(Content revision data)
= Beginning of Section =
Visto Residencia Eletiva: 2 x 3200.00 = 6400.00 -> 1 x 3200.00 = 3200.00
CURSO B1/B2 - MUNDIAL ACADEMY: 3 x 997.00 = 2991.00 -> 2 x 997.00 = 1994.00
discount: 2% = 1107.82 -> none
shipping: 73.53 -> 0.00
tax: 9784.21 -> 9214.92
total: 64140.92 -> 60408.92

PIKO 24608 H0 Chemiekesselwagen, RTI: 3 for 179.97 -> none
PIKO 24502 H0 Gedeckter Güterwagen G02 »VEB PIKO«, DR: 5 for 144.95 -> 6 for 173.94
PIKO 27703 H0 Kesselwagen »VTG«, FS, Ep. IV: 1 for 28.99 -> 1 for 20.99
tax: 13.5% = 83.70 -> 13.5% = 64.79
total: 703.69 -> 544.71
= End of Section =
= Beginning of Section =
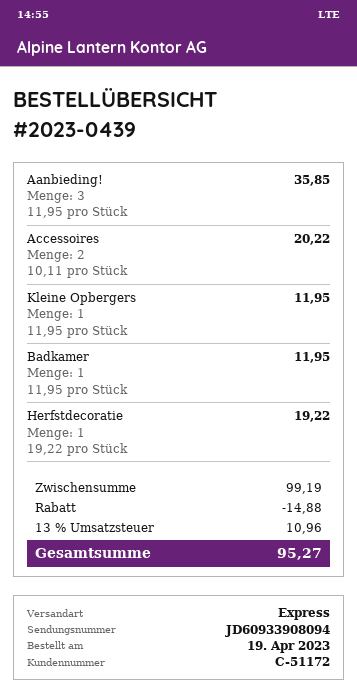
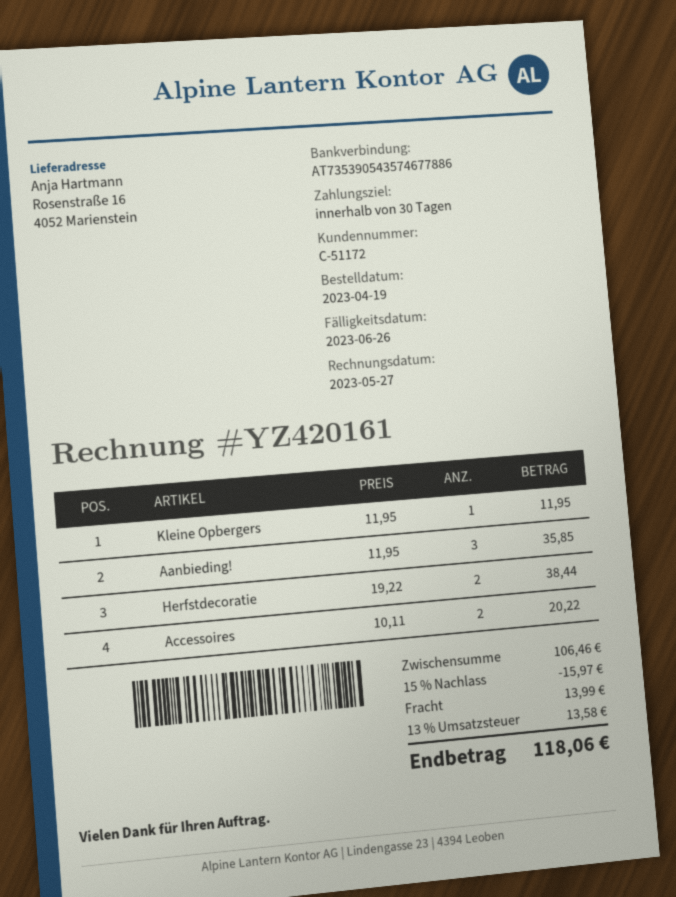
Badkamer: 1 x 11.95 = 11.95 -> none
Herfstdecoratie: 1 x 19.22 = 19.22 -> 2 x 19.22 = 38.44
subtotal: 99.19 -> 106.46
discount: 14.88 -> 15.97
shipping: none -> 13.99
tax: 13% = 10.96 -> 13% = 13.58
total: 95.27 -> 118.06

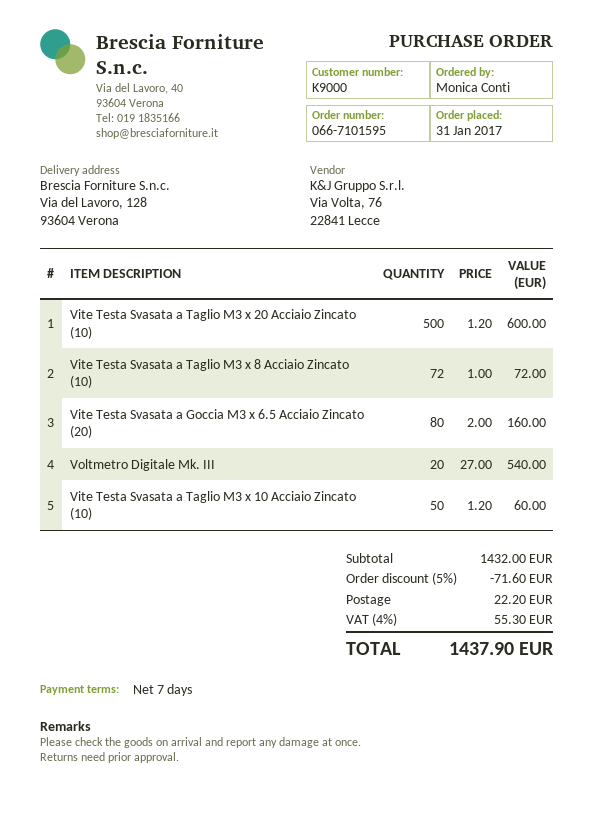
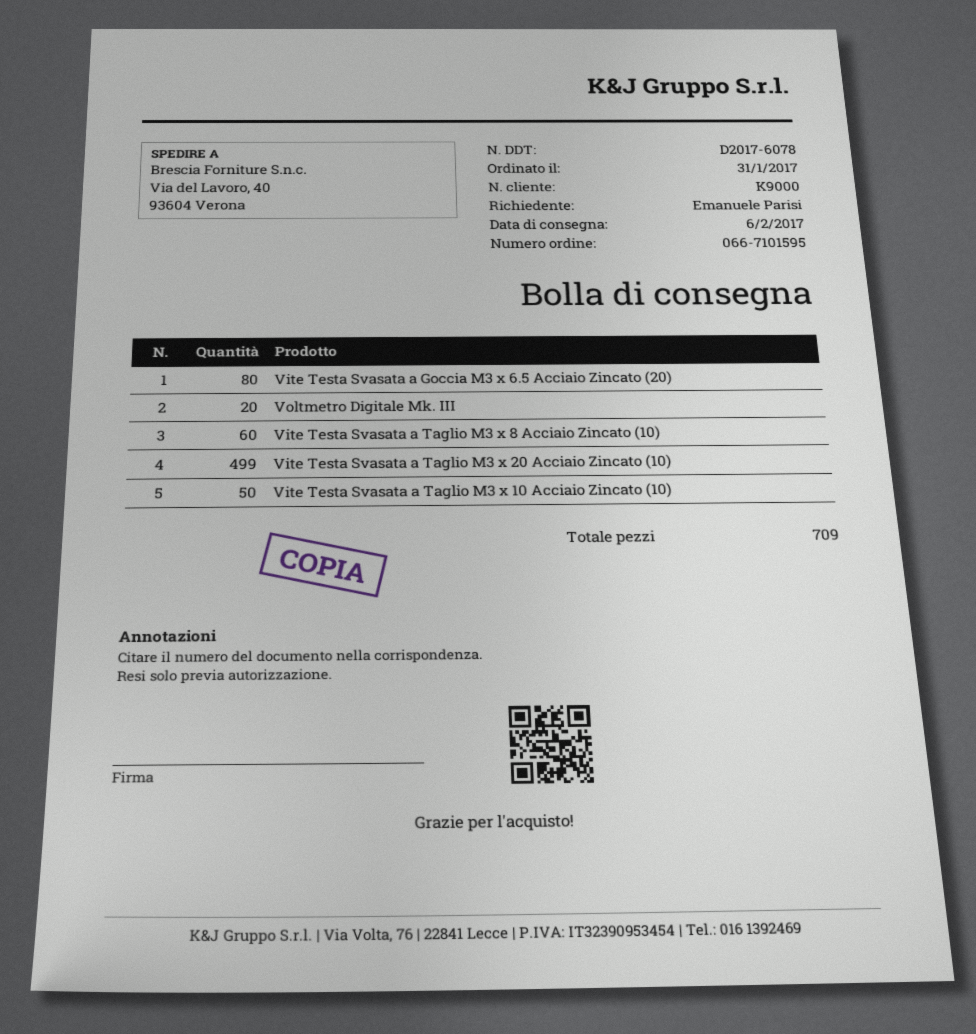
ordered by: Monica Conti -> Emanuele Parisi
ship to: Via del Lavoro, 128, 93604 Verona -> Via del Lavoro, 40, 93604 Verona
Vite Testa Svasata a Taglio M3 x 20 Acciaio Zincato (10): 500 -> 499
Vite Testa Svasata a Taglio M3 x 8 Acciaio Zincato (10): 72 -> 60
= End of Section =
◆ **ACTION ITEM**: The stretch of entries above that starts with the line containing "Vite Testa Svasata a Taglio M3 x 20" and goes on through the line containing "Vite Testa Svasata a Taglio M3 x 8" is to be transcribed exactly, and no other line is to be transcribed.

◆ **ANSWER TO THIS EXERCISE**:
Vite Testa Svasata a Taglio M3 x 20 Acciaio Zincato (10): 500 -> 499
Vite Testa Svasata a Taglio M3 x 8 Acciaio Zincato (10): 72 -> 60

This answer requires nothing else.